[Source records]
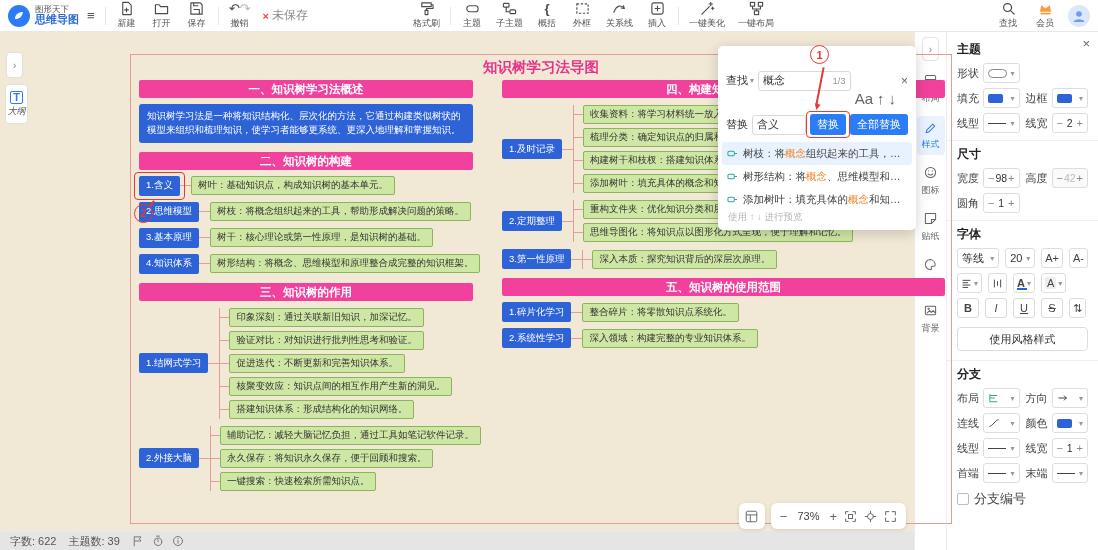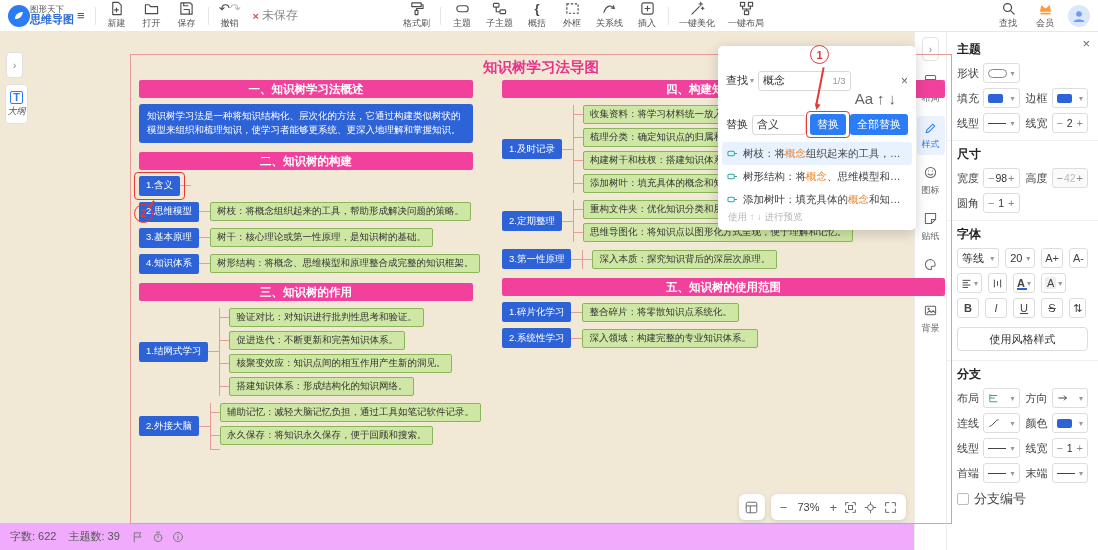--- a/index.html
+++ b/index.html
@@ -2,21 +2,21 @@
 <html><head>
 <meta charset="utf-8">
 <style>
 * { margin:0; padding:0; box-sizing:border-box; }
 html,body { width:1098px; height:550px; }
 body { font-family:"Liberation Sans","DejaVu Sans",sans-serif; font-size:12px; color:#333; overflow:hidden; background:#fff; }
 .app { width:1098px; height:550px; display:flex; flex-direction:column; position:relative; }
 
 
 .topbar { height:32px; flex:0 0 auto; background:#fff; border-bottom:1px solid #e8e8e8; display:flex; align-items:center; padding:0 8px; gap:7px; }
-.brand { display:flex; align-items:center; }
+.brand { display:flex; align-items:center; gap:5px; }
 .logo { width:22px; height:22px; border-radius:50%; background:#2b7cf6; display:flex; align-items:center; justify-content:center; }
 .brand-text { display:flex; flex-direction:column; line-height:1.05; }
 .brand-text .b1 { font-size:8.5px; color:#555; }
 .brand-text .b2 { font-size:11px; font-weight:bold; color:#2b6cd4; }
 .hamburger { font-size:13px; color:#555; cursor:pointer; padding:0 3px; }
 .tb-sep { width:1px; height:18px; background:#e7e7e7; }
 .tbtn { display:flex; flex-direction:column; align-items:center; justify-content:center; gap:1px; min-width:28px; cursor:pointer; padding:1px 3px; border-radius:3px; }
 .tlabel { font-size:9px; color:#555; white-space:nowrap; }
 .ticon { height:14px; display:flex; align-items:center; justify-content:center; }
 .uglyph { font-size:13px; color:#4a4a4a; line-height:12px; }
@@ -25,21 +25,21 @@
 .unsaved .x { color:#e14b4b; font-size:11px; font-weight:bold; }
 .unsaved .t { font-size:12px; color:#8a8a8a; white-space:nowrap; }
 .tb-center { display:flex; align-items:center; gap:7px; margin-left:95px; }
 .tb-right { display:flex; align-items:center; gap:9px; margin-left:auto; }
 .avatar { width:22px; height:22px; border-radius:50%; background:#dbe7fb; display:flex; align-items:center; justify-content:center; cursor:pointer; }
 
 
 .body-row { flex:1; display:flex; min-height:0; }
 .canvas-col { flex:1; display:flex; flex-direction:column; min-width:0; }
 .canvas { flex:1; position:relative; background:#f1e8d6; overflow:visible; }
-.statusbar { height:28px; flex:0 0 auto; background:#f0abfc; border-top:1px solid #e8e8e8; display:flex; align-items:center; gap:12px; padding:0 10px; font-size:11px; color:#555; }
+.statusbar { height:19px; flex:0 0 auto; background:#e5e5e5; border-top:1px solid #e8e8e8; display:flex; align-items:center; gap:12px; padding:0 10px; font-size:11px; color:#555; }
 .sb-icons { display:flex; align-items:center; gap:8px; color:#777; }
 .sb-ic { display:flex; cursor:pointer; }
 
 
 .expand-left { position:absolute; left:6px; top:20px; width:17px; height:26px; background:#fff; border:1px solid #e0e0e0; border-radius:4px; display:flex; align-items:center; justify-content:center; color:#888; cursor:pointer; z-index:10; font-size:11px; }
 .outline-btn { position:absolute; left:5px; top:52px; width:23px; height:40px; background:#fff; border:1px solid #e0e0e0; border-radius:4px; display:flex; flex-direction:column; align-items:center; justify-content:center; gap:1px; cursor:pointer; z-index:10; }
 .outline-btn .og { color:#2b7cf6; font-weight:bold; font-size:11px; border:1px solid #2b7cf6; border-radius:2px; width:13px; height:13px; line-height:11px; text-align:center; }
 .outline-btn .ol { font-size:9px; color:#555; white-space:nowrap;font-style:italic; }
 
 
@@ -331,20 +331,21 @@
               <div class="para-node">知识树学习法是一种将知识结构化、层次化的方法，它通过构建类似树状的模型来组织和梳理知识，使学习者能够更系统、更深入地理解和掌握知识。</div>
 
               <div class="sec-header mt">二、知识树的构建</div>
               <div class="pair">
                 <div class="bnode ann-box">
                   <span>1.含义</span>
                   <span class="a2line"></span>
                   <span class="ann-c a2c">2</span>
                 </div>
                 <span class="conn"></span>
+                <div class="gnode">树叶：基础知识点，构成知识树的基本单元。</div>
               </div>
               <div class="pair">
                 <div class="bnode">2.思维模型</div>
                 <span class="conn"></span>
                 <div class="gnode">树枝：将概念组织起来的工具，帮助形成解决问题的策略。</div>
               </div>
               <div class="pair">
                 <div class="bnode">3.基本原理</div>
                 <span class="conn"></span>
                 <div class="gnode">树干：核心理论或第一性原理，是知识树的基础。</div>
@@ -355,20 +356,24 @@
                 <div class="gnode">树形结构：将概念、思维模型和原理整合成完整的知识框架。</div>
               </div>
 
               <div class="sec-header mt">三、知识树的作用</div>
               <div class="group">
                 <div class="bnode">1.结网式学习</div>
                 <span class="conn"></span>
                 <div class="gkids">
                   <div class="gkid">
                       <span class="conn"></span>
+                      <div class="gnode">印象深刻：通过关联新旧知识，加深记忆。</div>
+                    </div>
+                  <div class="gkid">
+                      <span class="conn"></span>
                       <div class="gnode">验证对比：对知识进行批判性思考和验证。</div>
                     </div>
                   <div class="gkid">
                       <span class="conn"></span>
                       <div class="gnode">促进迭代：不断更新和完善知识体系。</div>
                     </div>
                   <div class="gkid">
                       <span class="conn"></span>
                       <div class="gnode">核聚变效应：知识点间的相互作用产生新的洞见。</div>
                     </div>
@@ -385,20 +390,21 @@
                   <div class="gkid">
                       <span class="conn"></span>
                       <div class="gnode">辅助记忆：减轻大脑记忆负担，通过工具如笔记软件记录。</div>
                     </div>
                   <div class="gkid">
                       <span class="conn"></span>
                       <div class="gnode">永久保存：将知识永久保存，便于回顾和搜索。</div>
                     </div>
                   <div class="gkid">
                       <span class="conn"></span>
+                      <div class="gnode">一键搜索：快速检索所需知识点。</div>
                     </div>
                 </div>
               </div>
             </div>
 
             <div class="col-right">
               <div class="sec-header">四、构建知识树的步骤</div>
               <div class="group">
                 <div class="bnode">1.及时记录</div>
                 <span class="conn"></span>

### ASSIGNMENT
Copy out the entries verbatim and leave the images out.

### ANSWER TO THE EXERCISE
--- a/index.html
+++ b/index.html
@@ -2,21 +2,21 @@
 <html><head>
 <meta charset="utf-8">
 <style>
 * { margin:0; padding:0; box-sizing:border-box; }
 html,body { width:1098px; height:550px; }
 body { font-family:"Liberation Sans","DejaVu Sans",sans-serif; font-size:12px; color:#333; overflow:hidden; background:#fff; }
 .app { width:1098px; height:550px; display:flex; flex-direction:column; position:relative; }
 
 
 .topbar { height:32px; flex:0 0 auto; background:#fff; border-bottom:1px solid #e8e8e8; display:flex; align-items:center; padding:0 8px; gap:7px; }
-.brand { display:flex; align-items:center; }
+.brand { display:flex; align-items:center; gap:5px; }
 .logo { width:22px; height:22px; border-radius:50%; background:#2b7cf6; display:flex; align-items:center; justify-content:center; }
 .brand-text { display:flex; flex-direction:column; line-height:1.05; }
 .brand-text .b1 { font-size:8.5px; color:#555; }
 .brand-text .b2 { font-size:11px; font-weight:bold; color:#2b6cd4; }
 .hamburger { font-size:13px; color:#555; cursor:pointer; padding:0 3px; }
 .tb-sep { width:1px; height:18px; background:#e7e7e7; }
 .tbtn { display:flex; flex-direction:column; align-items:center; justify-content:center; gap:1px; min-width:28px; cursor:pointer; padding:1px 3px; border-radius:3px; }
 .tlabel { font-size:9px; color:#555; white-space:nowrap; }
 .ticon { height:14px; display:flex; align-items:center; justify-content:center; }
 .uglyph { font-size:13px; color:#4a4a4a; line-height:12px; }
@@ -25,21 +25,21 @@
 .unsaved .x { color:#e14b4b; font-size:11px; font-weight:bold; }
 .unsaved .t { font-size:12px; color:#8a8a8a; white-space:nowrap; }
 .tb-center { display:flex; align-items:center; gap:7px; margin-left:95px; }
 .tb-right { display:flex; align-items:center; gap:9px; margin-left:auto; }
 .avatar { width:22px; height:22px; border-radius:50%; background:#dbe7fb; display:flex; align-items:center; justify-content:center; cursor:pointer; }
 
 
 .body-row { flex:1; display:flex; min-height:0; }
 .canvas-col { flex:1; display:flex; flex-direction:column; min-width:0; }
 .canvas { flex:1; position:relative; background:#f1e8d6; overflow:visible; }
-.statusbar { height:28px; flex:0 0 auto; background:#f0abfc; border-top:1px solid #e8e8e8; display:flex; align-items:center; gap:12px; padding:0 10px; font-size:11px; color:#555; }
+.statusbar { height:19px; flex:0 0 auto; background:#e5e5e5; border-top:1px solid #e8e8e8; display:flex; align-items:center; gap:12px; padding:0 10px; font-size:11px; color:#555; }
 .sb-icons { display:flex; align-items:center; gap:8px; color:#777; }
 .sb-ic { display:flex; cursor:pointer; }
 
 
 .expand-left { position:absolute; left:6px; top:20px; width:17px; height:26px; background:#fff; border:1px solid #e0e0e0; border-radius:4px; display:flex; align-items:center; justify-content:center; color:#888; cursor:pointer; z-index:10; font-size:11px; }
 .outline-btn { position:absolute; left:5px; top:52px; width:23px; height:40px; background:#fff; border:1px solid #e0e0e0; border-radius:4px; display:flex; flex-direction:column; align-items:center; justify-content:center; gap:1px; cursor:pointer; z-index:10; }
 .outline-btn .og { color:#2b7cf6; font-weight:bold; font-size:11px; border:1px solid #2b7cf6; border-radius:2px; width:13px; height:13px; line-height:11px; text-align:center; }
 .outline-btn .ol { font-size:9px; color:#555; white-space:nowrap;font-style:italic; }
 
 
@@ -331,20 +331,21 @@
               <div class="para-node">知识树学习法是一种将知识结构化、层次化的方法，它通过构建类似树状的模型来组织和梳理知识，使学习者能够更系统、更深入地理解和掌握知识。</div>
 
               <div class="sec-header mt">二、知识树的构建</div>
               <div class="pair">
                 <div class="bnode ann-box">
                   <span>1.含义</span>
                   <span class="a2line"></span>
                   <span class="ann-c a2c">2</span>
                 </div>
                 <span class="conn"></span>
+                <div class="gnode">树叶：基础知识点，构成知识树的基本单元。</div>
               </div>
               <div class="pair">
                 <div class="bnode">2.思维模型</div>
                 <span class="conn"></span>
                 <div class="gnode">树枝：将概念组织起来的工具，帮助形成解决问题的策略。</div>
               </div>
               <div class="pair">
                 <div class="bnode">3.基本原理</div>
                 <span class="conn"></span>
                 <div class="gnode">树干：核心理论或第一性原理，是知识树的基础。</div>
@@ -355,20 +356,24 @@
                 <div class="gnode">树形结构：将概念、思维模型和原理整合成完整的知识框架。</div>
               </div>
 
               <div class="sec-header mt">三、知识树的作用</div>
               <div class="group">
                 <div class="bnode">1.结网式学习</div>
                 <span class="conn"></span>
                 <div class="gkids">
                   <div class="gkid">
                       <span class="conn"></span>
+                      <div class="gnode">印象深刻：通过关联新旧知识，加深记忆。</div>
+                    </div>
+                  <div class="gkid">
+                      <span class="conn"></span>
                       <div class="gnode">验证对比：对知识进行批判性思考和验证。</div>
                     </div>
                   <div class="gkid">
                       <span class="conn"></span>
                       <div class="gnode">促进迭代：不断更新和完善知识体系。</div>
                     </div>
                   <div class="gkid">
                       <span class="conn"></span>
                       <div class="gnode">核聚变效应：知识点间的相互作用产生新的洞见。</div>
                     </div>
@@ -385,20 +390,21 @@
                   <div class="gkid">
                       <span class="conn"></span>
                       <div class="gnode">辅助记忆：减轻大脑记忆负担，通过工具如笔记软件记录。</div>
                     </div>
                   <div class="gkid">
                       <span class="conn"></span>
                       <div class="gnode">永久保存：将知识永久保存，便于回顾和搜索。</div>
                     </div>
                   <div class="gkid">
                       <span class="conn"></span>
+                      <div class="gnode">一键搜索：快速检索所需知识点。</div>
                     </div>
                 </div>
               </div>
             </div>
 
             <div class="col-right">
               <div class="sec-header">四、构建知识树的步骤</div>
               <div class="group">
                 <div class="bnode">1.及时记录</div>
                 <span class="conn"></span>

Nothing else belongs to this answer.